4. Donate or Volunteer.

Even a few dollars can go a long way. There are more ways to donate than clicking a button on our site. Perhaps on your birthday and other gift-giving holidays, rather than receiving gifts, you request people to send donations in your honor. If this option interests you, visit here to learn more. Or maybe you’d rather purchase merchandise, or hold a fundraiser in your community, such as a 5k or a bake sale. You could also offer something even more precious than your money: your time. Become a volunteer in your community or online. A variety of opportunities to serve are available, so you can find one tailor-made for your personality type and experience. You can participate in campaigns, spread awareness through social media, teach classes in your community, and host events. These options and more can be found here.

5. Be a Positive Example.

Do you remember any adults who had a positive impact on your childhood? Adults who weren’t your parents but who you admired and felt safe around? In 2018, a team of researchers analyzed the impact of positive early life experiences in adults who had endured difficult childhoods. In this study, participants were asked a series of questions, including:2

  1. Did you have at least one teacher who cared about you?
  2. Did you have good neighbors?
  3. Was there an adult (not a parent/caregiver) who could provide you with support or advice?

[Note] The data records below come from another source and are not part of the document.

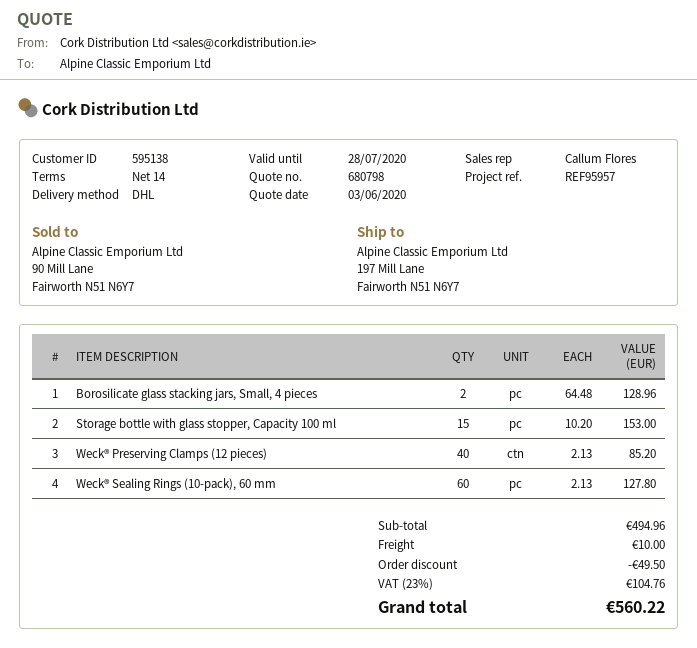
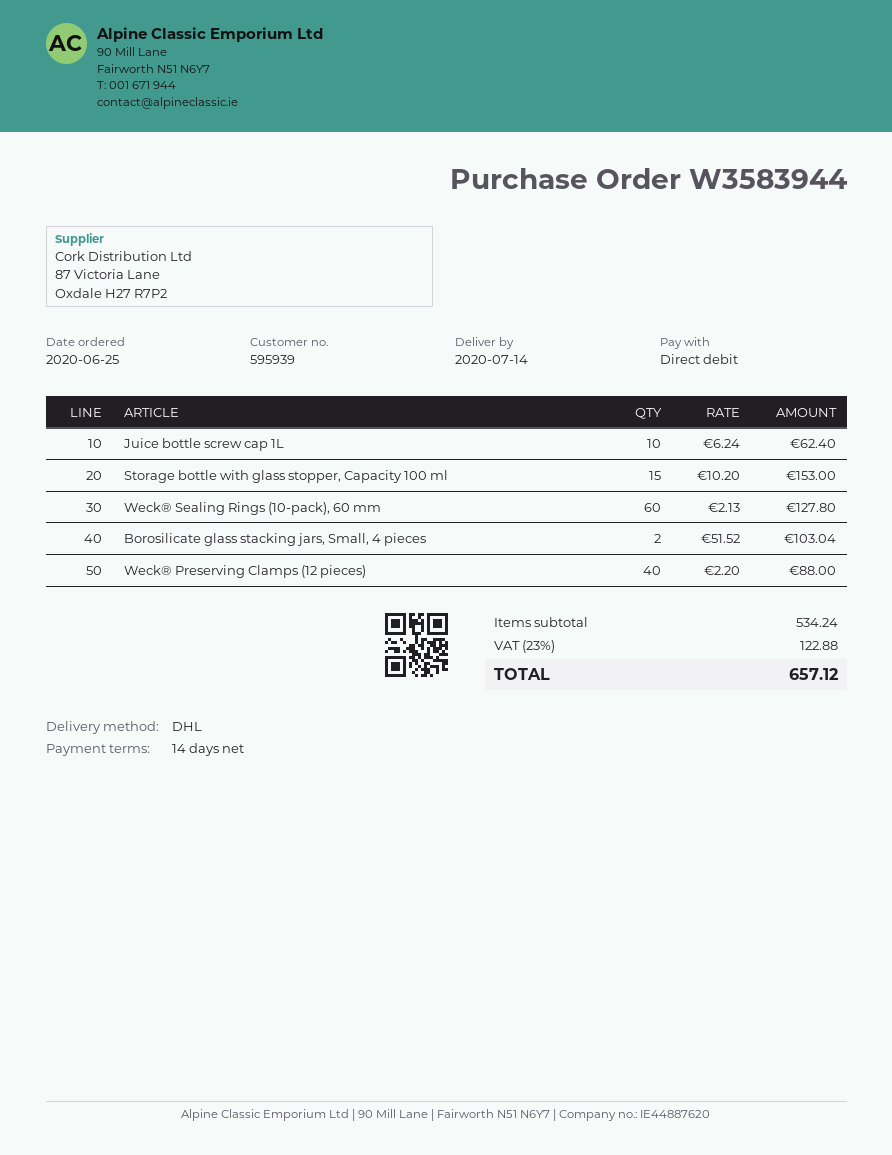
customer number: 595138 -> 595939
Borosilicate glass stacking jars, Small, 4 pieces: 2 x 64.48 = 128.96 -> 2 x 51.52 = 103.04
Weck® Preserving Clamps (12 pieces): 40 x 2.13 = 85.20 -> 40 x 2.20 = 88.00
Juice bottle screw cap 1L: none -> 10 x 6.24 = 62.40
subtotal: 494.96 -> 534.24
discount: 49.50 -> none
shipping: 10.00 -> none
tax: 23% = 104.76 -> 23% = 122.88
total: 560.22 -> 657.12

According to the findings, children with healthy attachments in their community—including positive adult influences who weren’t their parents—have a higher potential to develop resilience in the face of adversity. As an adult, you can be that positive influence for a child. If you currently do have any meaningful relationships with children, encourage open communication with them. Let them know they can confide in you as a trustworthy adult and that you will listen without judgment. This example of openness and respect can extend to families and caregivers as well. Through your actions, emphasize the importance of awareness and prevention. Ensure the spaces you attend or create are safe. Establish and respect appropriate boundaries, not just toward children, but adults as well. If you discover that a child in your life has been abused, offer support to the child and their family however you can.

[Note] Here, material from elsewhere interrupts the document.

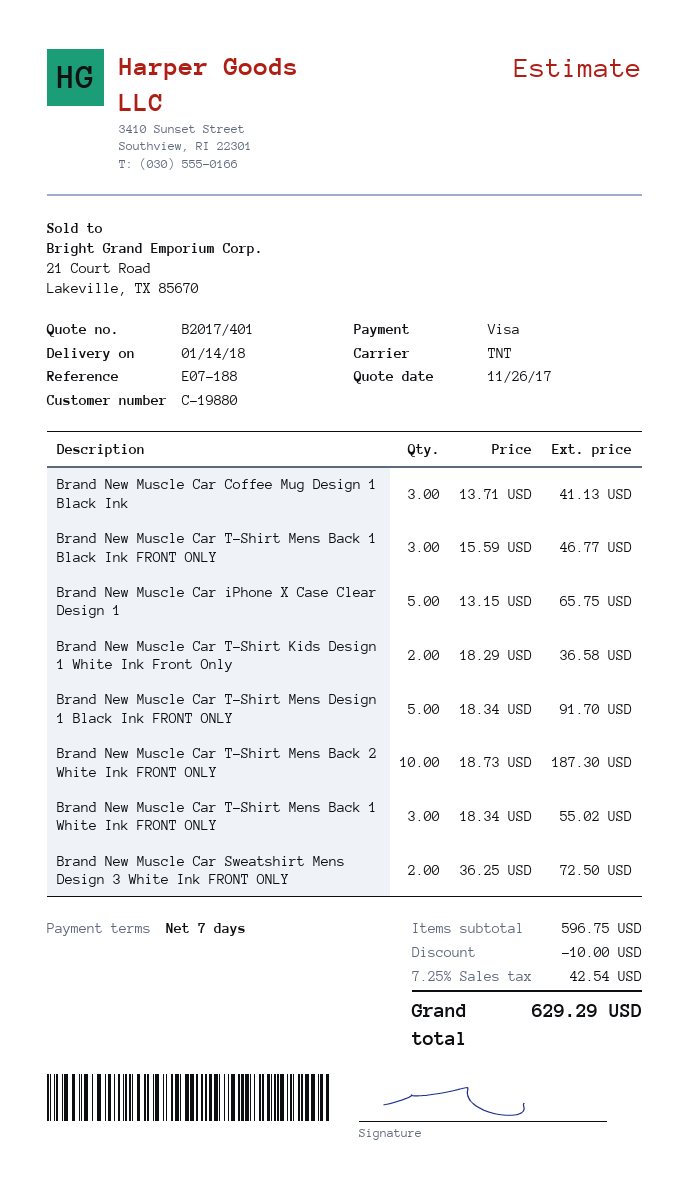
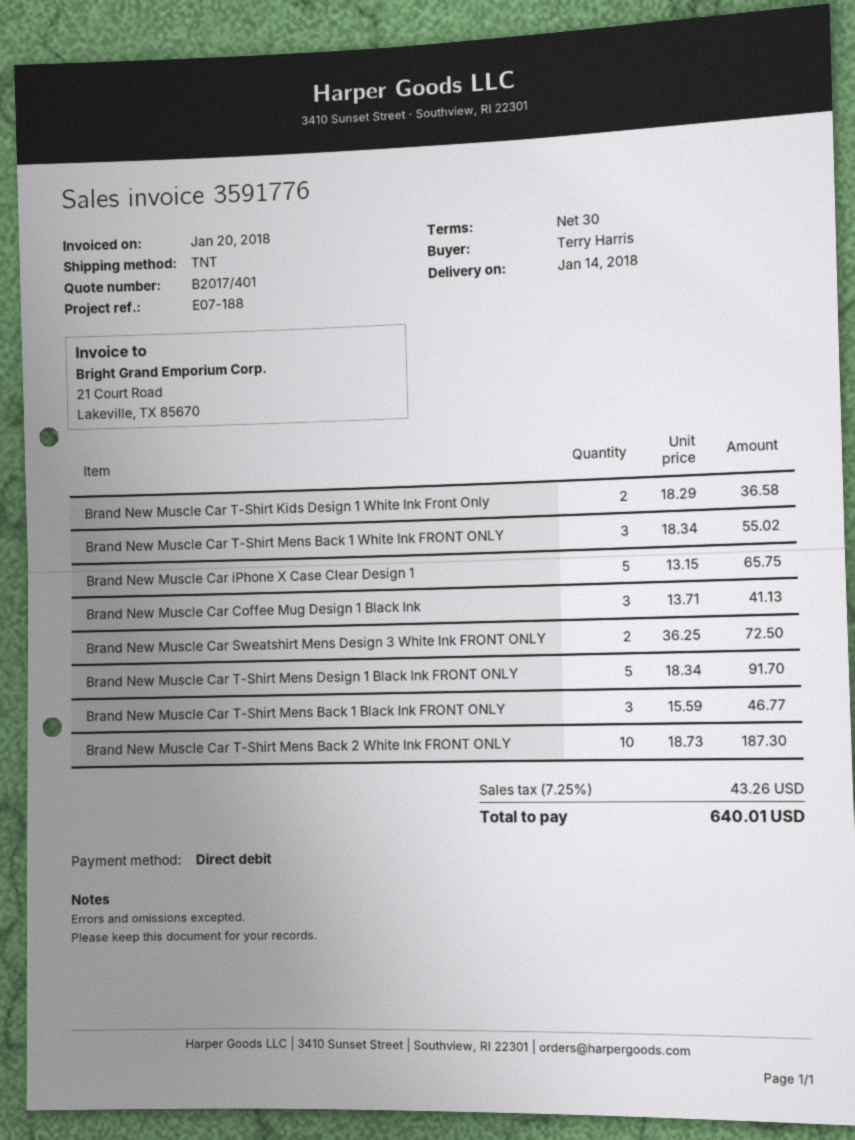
payment terms: 7 days -> 30 days
payment method: Visa -> direct debit
discount: 10.00 -> none
tax: 7.25% = 42.54 -> 7.25% = 43.26
total: 629.29 -> 640.01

Every child you pass in the hall has a story that needs to be heard. Maybe you are the one meant to hear it.Bethany Hill, assistant principal from Arkansas

No matter your circumstance or stage in life, you can be a strong ally in protecting children from child sexual abuse and empowering families to learn about ways to prevent it. Through your awareness, vigilance, and willingness to speak out about child sexual abuse, the world becomes that much safer for the children around you. You might think you’re only one person, but sometimes the greatest difference made in a child’s life is through one individual. Never underestimate the impact you have on another person.

References:

  1. (n.d.). Retrieved from https://www.cdc.gov/violenceprevention/acestudy/about.html
  2. Narayan, A. J., Rivera, L. M., Bernstein, R. E., Harris, W. W., & Lieberman, A. F. (2018). Positive childhood experiences predict less psychopathology and stress in pregnant women with childhood adversity: A pilot study of the benevolent childhood experiences (BCEs) scale. Child Abuse & Neglect,78, 19-30.